The "problem" resides in the way ext4 writes data to the disk. If you need crash-resistance (the data-loss occurs on computer crashes) ext4 is not for you. And keep in mind if you really need it, ext3 isn't for you either. JFS or XFS, perhaps, and ZFS, but I never intentionally crashed a machine with unwritten data since, perhaps, my Apple II days.

This has nothing to do with POSIX.



I have several hundred million files stored on XFS, not sure if that's a lot or a little by HN standards, but maybe it counts for something.

We will never ever have another XFS setup with a filesystem where deletions are to be expected. XFS works fine as long as you are just adding files to the filesystem, deletions are pathologically slow.
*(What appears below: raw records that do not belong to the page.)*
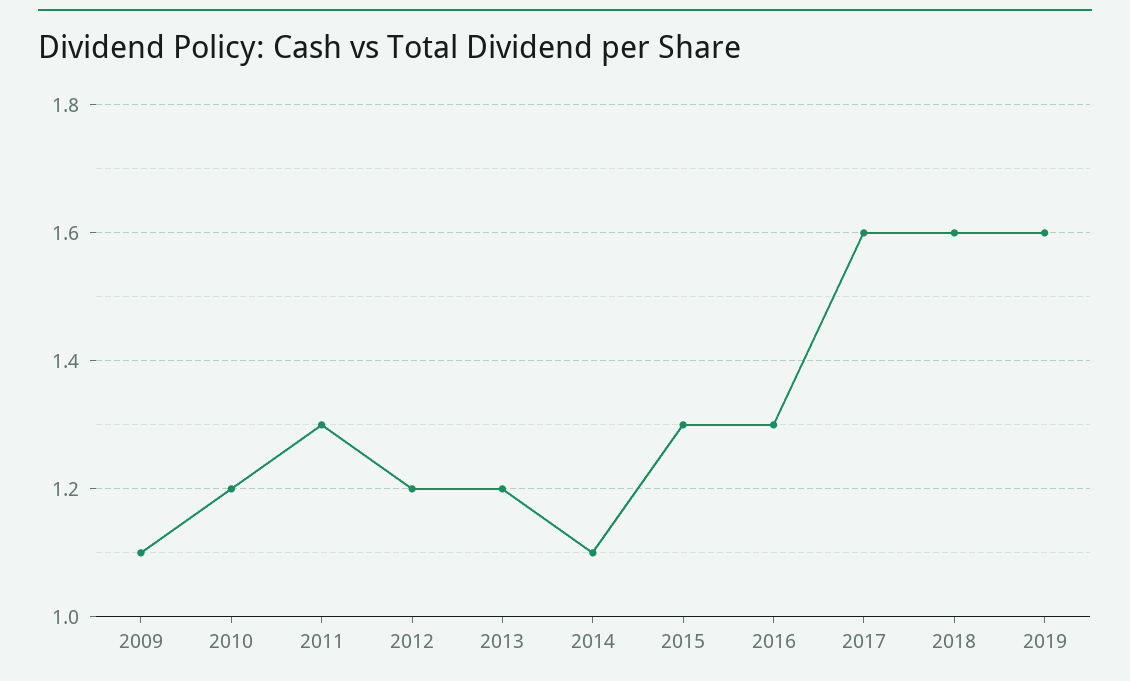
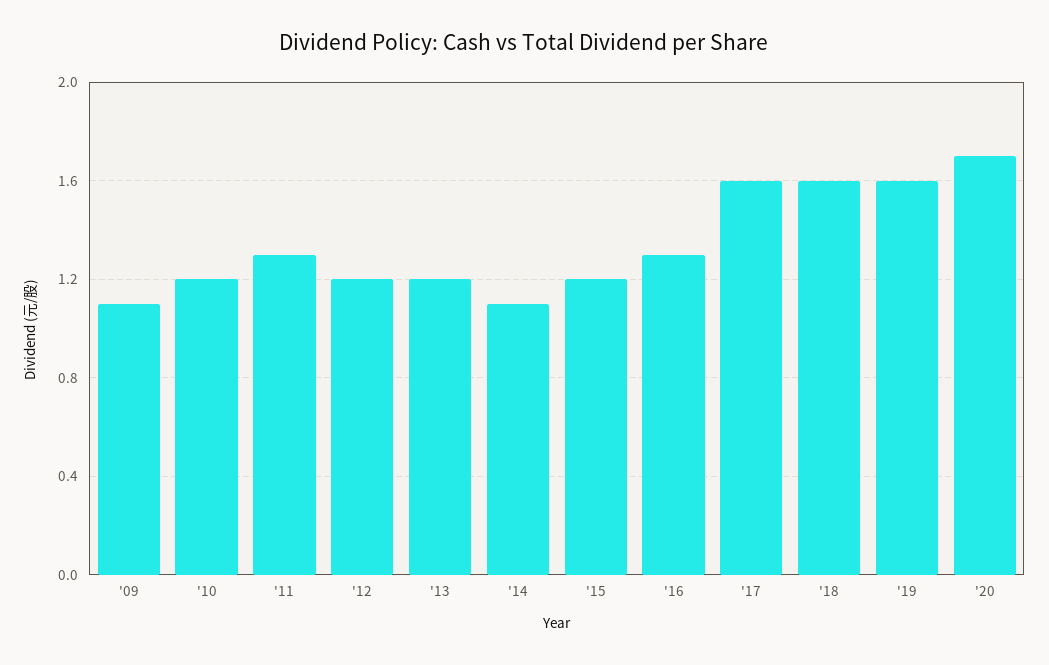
2015: 1.3 -> 1.2
'20: none -> 1.7

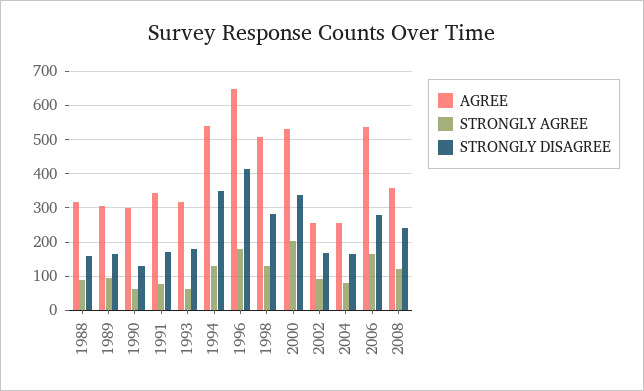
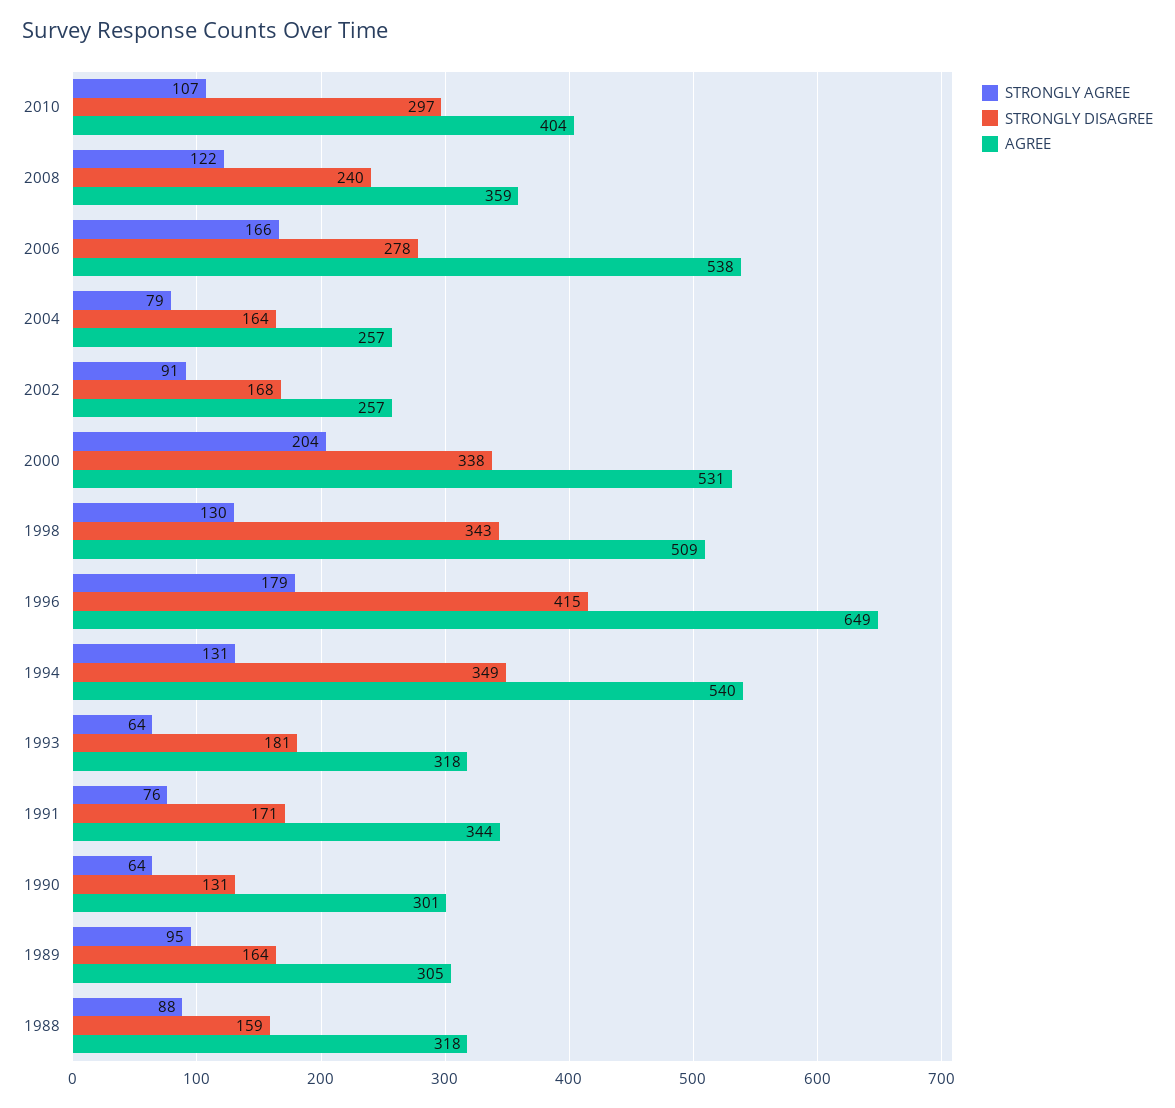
STRONGLY DISAGREE, 1998: 280 -> 343
STRONGLY AGREE, 2010: none -> 107
STRONGLY DISAGREE, 2010: none -> 297
AGREE, 2010: none -> 404

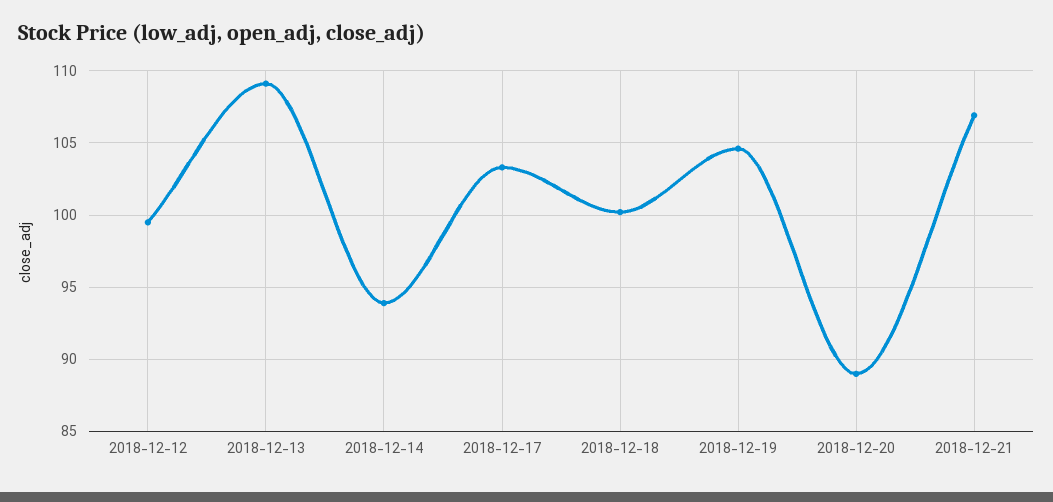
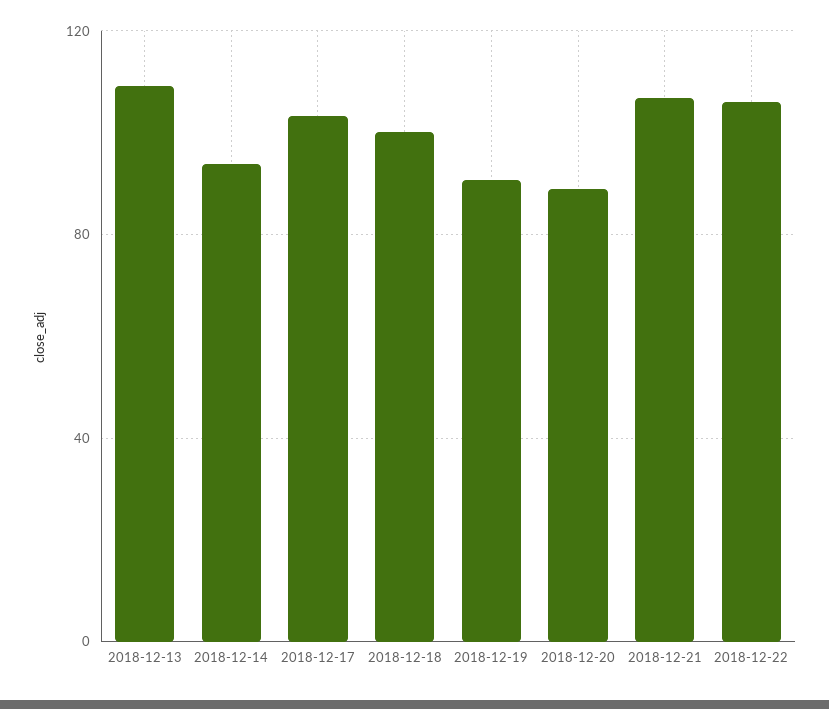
2018-12-12: 99.5 -> none
2018-12-19: 104.5 -> 90
2018-12-22: none -> 105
We've tried just about every trick in the book and have finally made the decision to switch back to ext3, which given the number of files will take a while.

So, that's nothing against XFS from a reliability point of view, but definitely from a performance point of view.


Interesting. I had a meeting where XFS got high praises from a very knowledgeable person. The catch is that in this solution, files are added and appended and very seldom deleted.


Our usage is pretty specific, it took us a while to narrow this down to XFS mainly because it was hard to believe how slow it was.

Deletion can be much slower than file creation if the files are small.

If you google for 'xfs delete speed' you'll get plenty of bits of information, the best fix was the 'nobarrier' option.

Deleting files at random is especially bad.


Deletion can be much slower than file creation when the files are hundreds of mb too!

Worst of all, "rm -R" runs right into XFS's most pathological case -- it's doing tons of metadata reads while it unlinks files, and XFS shoves a lock in every orifice.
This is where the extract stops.